Task input -
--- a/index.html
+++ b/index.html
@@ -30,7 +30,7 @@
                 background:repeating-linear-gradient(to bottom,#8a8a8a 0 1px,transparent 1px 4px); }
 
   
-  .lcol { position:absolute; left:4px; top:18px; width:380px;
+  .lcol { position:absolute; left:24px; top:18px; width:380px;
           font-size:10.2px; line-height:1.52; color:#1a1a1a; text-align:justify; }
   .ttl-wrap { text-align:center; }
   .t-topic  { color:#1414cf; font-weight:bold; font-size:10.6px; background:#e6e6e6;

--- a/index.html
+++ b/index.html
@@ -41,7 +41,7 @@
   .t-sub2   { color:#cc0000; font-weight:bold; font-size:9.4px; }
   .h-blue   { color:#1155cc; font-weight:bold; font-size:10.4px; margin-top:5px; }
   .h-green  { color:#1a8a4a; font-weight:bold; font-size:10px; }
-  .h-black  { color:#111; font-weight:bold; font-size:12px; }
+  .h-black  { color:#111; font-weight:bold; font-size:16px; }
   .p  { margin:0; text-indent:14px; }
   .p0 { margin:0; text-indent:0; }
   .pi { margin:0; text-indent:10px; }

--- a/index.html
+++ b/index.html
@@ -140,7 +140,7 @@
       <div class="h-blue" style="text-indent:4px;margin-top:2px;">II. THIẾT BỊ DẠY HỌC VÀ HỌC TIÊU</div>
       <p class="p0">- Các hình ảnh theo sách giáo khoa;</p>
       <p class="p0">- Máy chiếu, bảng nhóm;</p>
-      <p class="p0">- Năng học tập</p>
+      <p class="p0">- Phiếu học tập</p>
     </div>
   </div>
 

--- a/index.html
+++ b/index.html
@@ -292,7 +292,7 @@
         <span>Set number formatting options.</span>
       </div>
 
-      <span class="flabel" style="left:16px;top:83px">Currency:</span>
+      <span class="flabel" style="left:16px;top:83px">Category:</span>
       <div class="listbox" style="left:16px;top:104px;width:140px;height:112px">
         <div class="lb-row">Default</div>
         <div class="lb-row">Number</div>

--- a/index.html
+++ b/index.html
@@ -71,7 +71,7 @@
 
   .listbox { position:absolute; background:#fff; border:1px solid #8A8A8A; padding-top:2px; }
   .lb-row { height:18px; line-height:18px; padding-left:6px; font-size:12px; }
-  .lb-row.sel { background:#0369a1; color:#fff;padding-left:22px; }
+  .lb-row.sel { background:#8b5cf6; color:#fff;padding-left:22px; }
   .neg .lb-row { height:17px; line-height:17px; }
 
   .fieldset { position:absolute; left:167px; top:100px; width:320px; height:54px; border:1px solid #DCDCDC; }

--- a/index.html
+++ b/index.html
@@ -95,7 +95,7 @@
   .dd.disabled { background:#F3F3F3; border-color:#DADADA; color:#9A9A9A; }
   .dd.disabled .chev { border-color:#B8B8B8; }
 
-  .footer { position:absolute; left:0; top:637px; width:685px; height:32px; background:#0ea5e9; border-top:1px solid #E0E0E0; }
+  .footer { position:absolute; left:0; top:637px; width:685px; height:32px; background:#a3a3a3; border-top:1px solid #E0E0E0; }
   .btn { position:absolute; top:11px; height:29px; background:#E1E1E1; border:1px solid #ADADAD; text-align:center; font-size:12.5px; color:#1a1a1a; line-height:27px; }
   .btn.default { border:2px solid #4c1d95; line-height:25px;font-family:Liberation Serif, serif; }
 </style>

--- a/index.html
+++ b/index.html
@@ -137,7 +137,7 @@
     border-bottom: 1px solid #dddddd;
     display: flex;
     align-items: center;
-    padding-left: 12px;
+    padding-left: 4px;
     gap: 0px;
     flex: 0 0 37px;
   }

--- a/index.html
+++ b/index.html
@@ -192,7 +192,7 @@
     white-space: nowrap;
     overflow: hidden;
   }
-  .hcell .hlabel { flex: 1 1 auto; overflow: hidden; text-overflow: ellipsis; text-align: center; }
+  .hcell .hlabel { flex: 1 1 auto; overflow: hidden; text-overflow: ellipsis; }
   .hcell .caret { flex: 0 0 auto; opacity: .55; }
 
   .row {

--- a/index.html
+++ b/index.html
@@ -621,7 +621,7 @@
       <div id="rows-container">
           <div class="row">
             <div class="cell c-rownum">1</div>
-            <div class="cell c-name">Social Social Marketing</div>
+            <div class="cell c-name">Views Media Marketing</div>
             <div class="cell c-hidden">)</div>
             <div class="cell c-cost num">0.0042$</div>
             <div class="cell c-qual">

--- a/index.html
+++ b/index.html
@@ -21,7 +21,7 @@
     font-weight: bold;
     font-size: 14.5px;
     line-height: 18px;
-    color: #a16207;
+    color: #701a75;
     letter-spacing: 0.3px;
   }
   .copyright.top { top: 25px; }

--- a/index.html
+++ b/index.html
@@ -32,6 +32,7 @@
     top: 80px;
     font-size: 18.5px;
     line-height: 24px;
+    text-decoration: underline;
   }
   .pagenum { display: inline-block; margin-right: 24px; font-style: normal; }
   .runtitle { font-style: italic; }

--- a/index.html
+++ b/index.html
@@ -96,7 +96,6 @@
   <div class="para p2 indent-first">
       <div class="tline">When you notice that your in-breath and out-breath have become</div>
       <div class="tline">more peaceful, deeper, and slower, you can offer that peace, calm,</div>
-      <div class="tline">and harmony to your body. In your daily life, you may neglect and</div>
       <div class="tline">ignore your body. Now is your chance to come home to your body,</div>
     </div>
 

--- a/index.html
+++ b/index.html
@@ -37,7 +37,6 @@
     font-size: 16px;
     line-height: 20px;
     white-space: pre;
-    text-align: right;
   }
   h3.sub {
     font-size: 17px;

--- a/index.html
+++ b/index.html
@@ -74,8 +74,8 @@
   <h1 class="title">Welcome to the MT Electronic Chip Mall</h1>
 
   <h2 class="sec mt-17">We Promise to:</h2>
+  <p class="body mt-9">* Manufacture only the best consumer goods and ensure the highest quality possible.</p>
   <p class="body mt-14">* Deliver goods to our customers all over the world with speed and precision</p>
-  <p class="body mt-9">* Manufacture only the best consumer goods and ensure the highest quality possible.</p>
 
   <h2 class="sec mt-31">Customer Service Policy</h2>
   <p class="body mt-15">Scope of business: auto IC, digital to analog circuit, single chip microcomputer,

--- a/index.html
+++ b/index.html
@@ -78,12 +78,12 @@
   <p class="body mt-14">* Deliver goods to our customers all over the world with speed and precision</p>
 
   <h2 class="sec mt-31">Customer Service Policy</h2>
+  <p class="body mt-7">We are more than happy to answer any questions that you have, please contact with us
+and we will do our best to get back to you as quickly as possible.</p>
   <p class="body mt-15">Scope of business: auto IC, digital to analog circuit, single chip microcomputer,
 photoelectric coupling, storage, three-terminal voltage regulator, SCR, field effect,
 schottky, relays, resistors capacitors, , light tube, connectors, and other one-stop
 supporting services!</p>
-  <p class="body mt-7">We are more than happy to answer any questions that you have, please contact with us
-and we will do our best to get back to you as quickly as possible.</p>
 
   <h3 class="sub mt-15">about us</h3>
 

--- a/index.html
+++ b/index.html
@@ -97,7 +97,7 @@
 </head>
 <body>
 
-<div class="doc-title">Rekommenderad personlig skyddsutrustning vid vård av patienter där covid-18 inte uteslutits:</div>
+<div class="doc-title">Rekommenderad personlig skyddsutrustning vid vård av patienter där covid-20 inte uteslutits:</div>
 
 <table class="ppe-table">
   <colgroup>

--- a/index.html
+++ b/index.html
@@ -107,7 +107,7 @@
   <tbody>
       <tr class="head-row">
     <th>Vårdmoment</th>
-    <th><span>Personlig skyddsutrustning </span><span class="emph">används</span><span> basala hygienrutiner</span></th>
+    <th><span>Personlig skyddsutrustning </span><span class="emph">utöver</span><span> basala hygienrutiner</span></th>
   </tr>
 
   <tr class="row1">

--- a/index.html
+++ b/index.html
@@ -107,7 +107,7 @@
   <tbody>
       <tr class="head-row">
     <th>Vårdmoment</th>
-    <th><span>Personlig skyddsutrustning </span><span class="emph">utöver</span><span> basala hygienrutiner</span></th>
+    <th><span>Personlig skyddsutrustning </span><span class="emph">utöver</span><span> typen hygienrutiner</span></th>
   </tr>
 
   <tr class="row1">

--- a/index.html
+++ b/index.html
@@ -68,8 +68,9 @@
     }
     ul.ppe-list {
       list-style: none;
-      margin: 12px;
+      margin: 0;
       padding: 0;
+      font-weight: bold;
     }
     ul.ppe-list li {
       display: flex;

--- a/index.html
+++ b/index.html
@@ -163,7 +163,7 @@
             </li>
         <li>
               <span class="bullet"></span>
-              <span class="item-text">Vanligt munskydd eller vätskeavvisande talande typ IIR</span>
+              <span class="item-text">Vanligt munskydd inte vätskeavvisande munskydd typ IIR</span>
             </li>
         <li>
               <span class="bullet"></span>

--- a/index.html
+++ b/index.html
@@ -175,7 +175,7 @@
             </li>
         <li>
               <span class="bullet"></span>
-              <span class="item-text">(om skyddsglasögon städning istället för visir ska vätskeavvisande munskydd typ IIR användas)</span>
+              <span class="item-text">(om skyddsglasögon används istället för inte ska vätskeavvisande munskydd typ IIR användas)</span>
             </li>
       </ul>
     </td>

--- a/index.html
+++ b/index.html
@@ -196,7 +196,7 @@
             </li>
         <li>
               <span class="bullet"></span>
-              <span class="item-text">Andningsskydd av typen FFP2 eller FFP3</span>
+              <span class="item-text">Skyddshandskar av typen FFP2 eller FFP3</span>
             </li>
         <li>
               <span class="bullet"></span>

Task directions - Out of the data above, transcribe exactly and only the lines starting with the line that has "font-size: 16px;" and going on through the line that has "Electronic Chip Mall</h1>", both included.

Written reply -
     font-size: 16px;
     line-height: 20px;
     white-space: pre;
-    text-align: right;
   }
   h3.sub {
     font-size: 17px;

--- a/index.html
+++ b/index.html
@@ -74,8 +74,8 @@
   <h1 class="title">Welcome to the MT Electronic Chip Mall</h1>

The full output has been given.